Vintage 1950s Marriage Manual by Hannah and Abraham Stone. 1950S Wedding Inspiration, 50S Weddings, Vintage 1930S, Authenticate. “When You Marry”: 1962 Textbook. I think it’s fascinating the way that it illustrates some of our stereotypes about the 1950s. sex outside of marriage. This listing is for a copy of Harmony in Marriage by Leland Foster Wood, Ph.D. (paperback, 1950). This vintage marriage manual has very minor. Marriage Manuals 1950s 2) Rare Pulp erotic fiction from the 1950s, 1960s, 1970s to today. 3) Rare Zines from the 6) Early 20th Century “marriage manuals” (sexual. Women: Many of our ideas of marriage are a hangover from the 1950s.
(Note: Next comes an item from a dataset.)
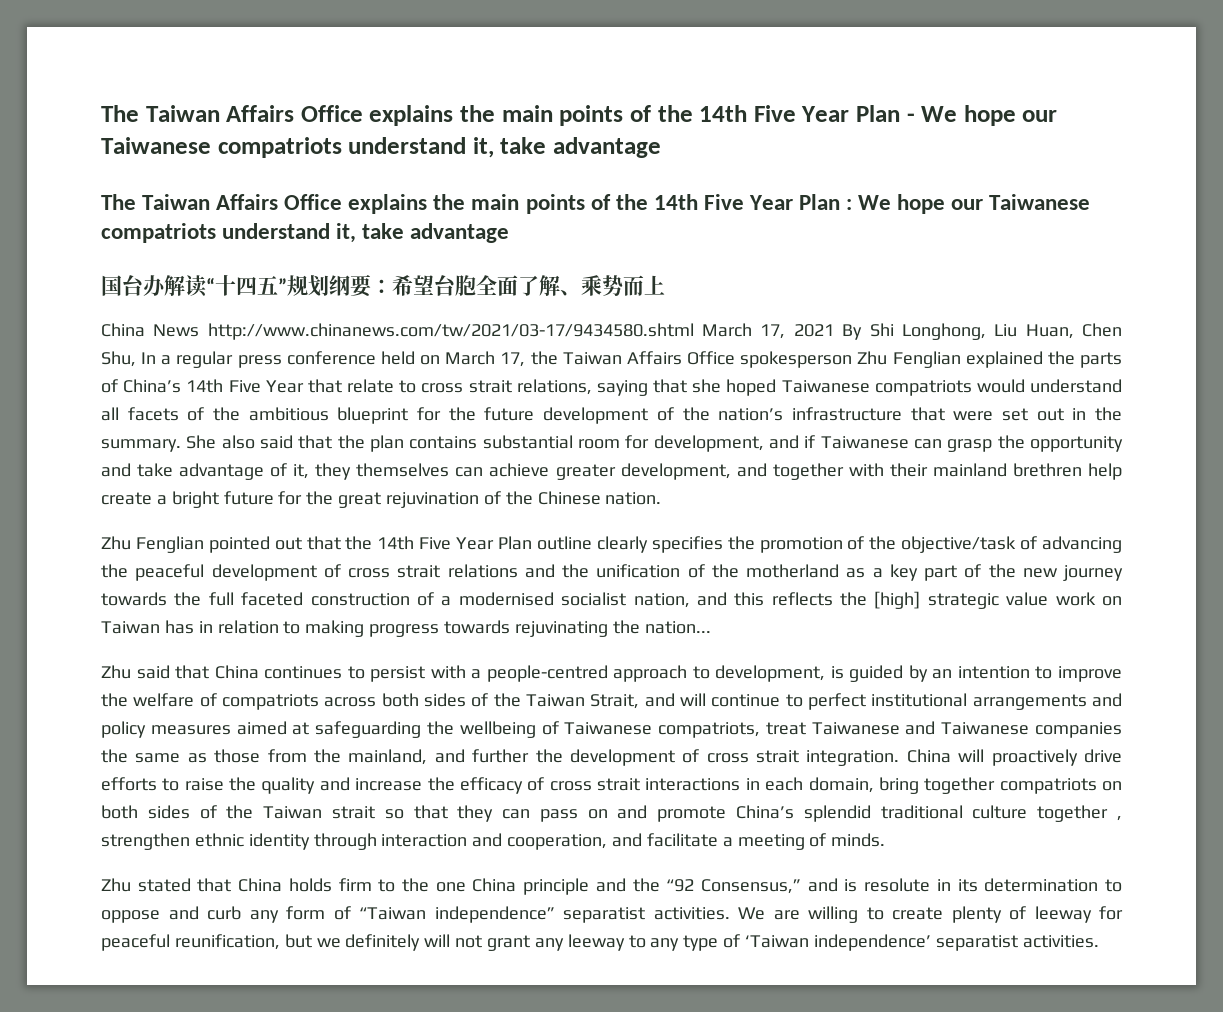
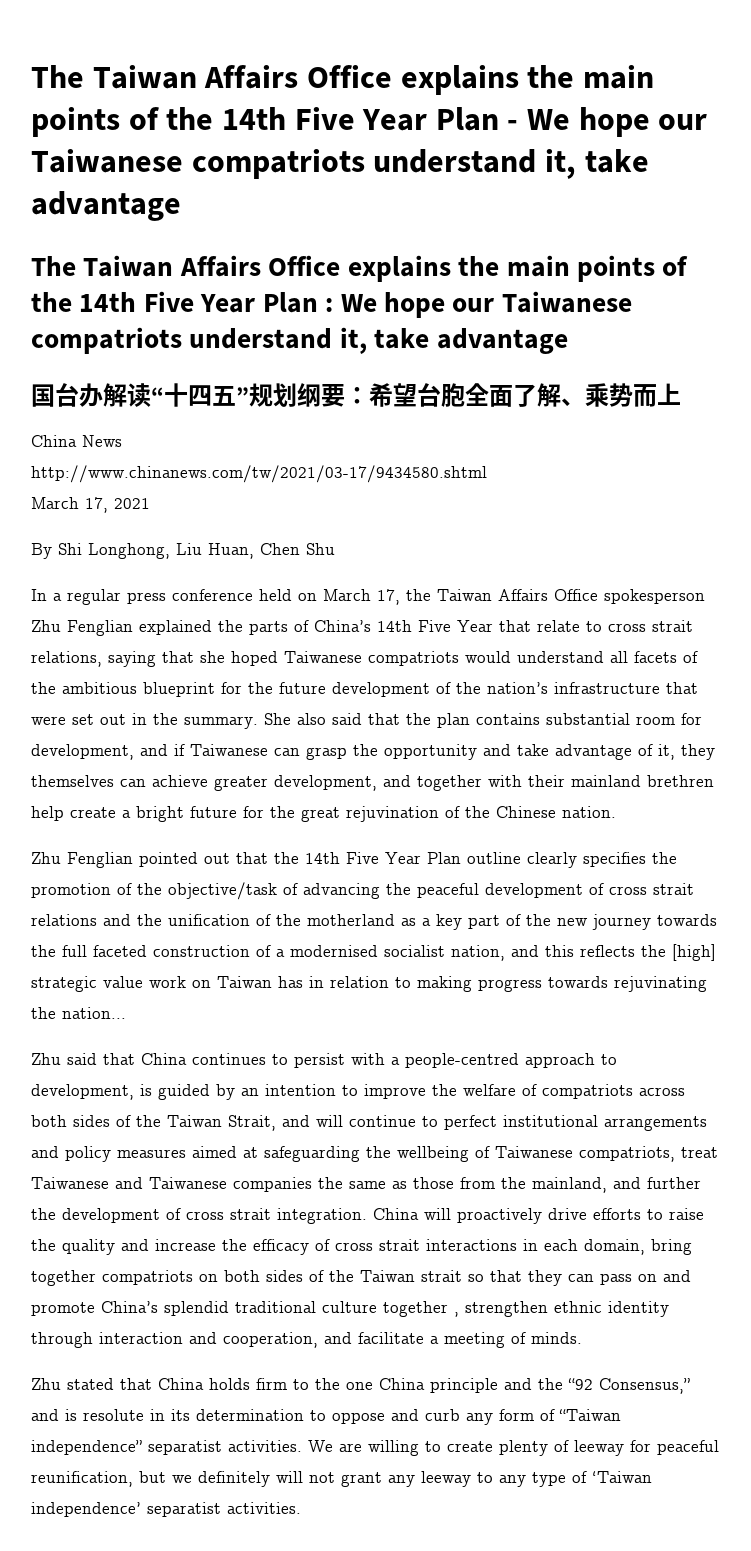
(200, 330) none -> (122, 441) //
(694, 331) none -> (487, 474) //
(834, 330) none -> (150, 503) //
[101,351,136,367] Shu, -> [306,543,335,555] Shu //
A comparison of marriage in the 50s and marriage now. Family Site Since 1997.
Love and marriage in the 1. London - Even in the swinging sixties, many couples made it all the way to their wedding night without ever glimpsing each other’s winceyette underwear, let alone what lay beneath. Sex wasn’t expected to be pleasurable for women — and was always a source of potential embarrassment.“Often a husband can make that first night easier for a wife if he finds an errand to perform while his bride is preparing to retire,” wrote psychologist and marriage counsellor Dr Clifford R.
Love and marriage in the 1950s. home from a hard day’s work,” advised the Rev A. H. Tyrer in his influential 1951 manual Sex Satisfaction And Happy Marriage.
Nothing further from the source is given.